Fig. 5. 15LO1-dependent ferroptotic processes activate PINK/Parkin/Optineurin mitophagy.

A PINK1/pParkin/Optineurin (OPTN) /LC3-II are increased under IL13 conditions using Western Blot analysis (n = 3 biological replicates). B IL-13 increases OPTN co-immunoprecipitation with LC3 (Co-IP/WB) (n = 3 biological replicates). C Increased OPTN co-localization with LC3 under IL-13 conditions. IF/CF: Green: OPTN; Red: LC3; Blue: DAPI; Yellow: merge (n = 3 biological replicates). Scale bar as indicated. D Pretreatment with FER-1 and/or BLX2477 suppress IL-13-induced LC3-II ALI for 9 days and IL-13 for 5 days, with/without simultaneous FER-1 (1 µM) and/or BLX2477 (2 µM) each for days (n = 3 biological replicates). E 15LO1 inhibition with BLX2477 lowers LC3 colocalization with OPTN under IL-13 conditions. Green: OPTN; Red: LC3; Blue: DAPI; Yellow: merge. (n = 3 biological replicates). Scale bar as indicated. F 15LO1 KD/siLALOX15 lowers PINK1/PARKIN pathway activation (WB) and OPTN-LC3 binding (Co-PI/WB) under IL-13 conditions (n = 3 biological replicates), and (G) 15LO1/siALOX15 lowers LC3 colocalization with OPTN under IL-13 conditions. Green: OPTN; Red: LC3; Blue: DAPI; Yellow: merge (n = 3 biological replicates). H Higher OPTN expression in association with 15LO1 and LC3 in freshly brushed asthmatic HAECs as compared to healthy controls by WB (n = 32 individual donors, see Table 2 and supp Fig S5T for densitometry quantification). I Representative IF/CF images showing OPTN-LC3 and (J) OPTN-15LO1 colocalization in freshly blushed HAECs from healthy and asthmatic participants (n = 3 individual donors/group). Green: OPTN; Red: LC3 or 15LO1; Blue: DAPI; merge. Source data provided as Source Data file.

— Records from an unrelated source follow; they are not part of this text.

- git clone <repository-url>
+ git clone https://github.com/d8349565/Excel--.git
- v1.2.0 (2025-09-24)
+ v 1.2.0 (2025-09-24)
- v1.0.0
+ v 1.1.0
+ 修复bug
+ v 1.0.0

Fig. 6. Functional implication of 15LO1-dependent ferroptosis.

A Fewer ciliated cells under IL-13 compared to control conditions by SEM (upper panel) and TEM (lower panel) (n = 3 biological replicates). Green arrows: cilia; Red arrows: areas denuded of cilia. Blue arrows: “healthy” mitochondria; Yellow arrows: decreased mitochondria. B Loss of cilia and mitochondria, as well as presence of swollen mitochondria in fresh epithelial cells from a severe asthmatic compared to HC participant (TEM) (n = 3–5 samples from individual donors in each group). Green arrows: cilia; Red arrows: areas denuded of cilia. Blue arrows: “healthy” mitochondria; Yellow arrows: swollen mitochondria. C FER-1 (1 µM, 5 days) and/or BLX2477(2 µM, 5 days) prevent IL-13-induced cilia structural changes and ciliated cell loss by SEM (upper panel) and by tubulin staining (IF/CF, bottom panel). D Under the same conditions, FER-1 and BLX2477 increase TUB1A expression by WB under IL-13 conditions. Representative images n = 3 biological replicates. E Representative images of fresh epithelial cells with varying cilia length (Diff-Quik staining) (n = 38 individual donors, see Table 3 for Demographics). F Percentages of total mature epithelial cells ex vivo with no/or short cilia negatively correlate with FEV1% predicted and (G) 15LO1 protein (by WB of same cells) positively correlate with percentage of cells with no/short cilia (Bivariate linear correlation). H Mediation analysis supports that the majority of the potential impact of 15LO1 on lung function (FEV1% predicted) is through effects on ciliated cell phenotype. Data quantification and individual antibody images in Supplementary Fig. 6. Source data provided as Source Data file.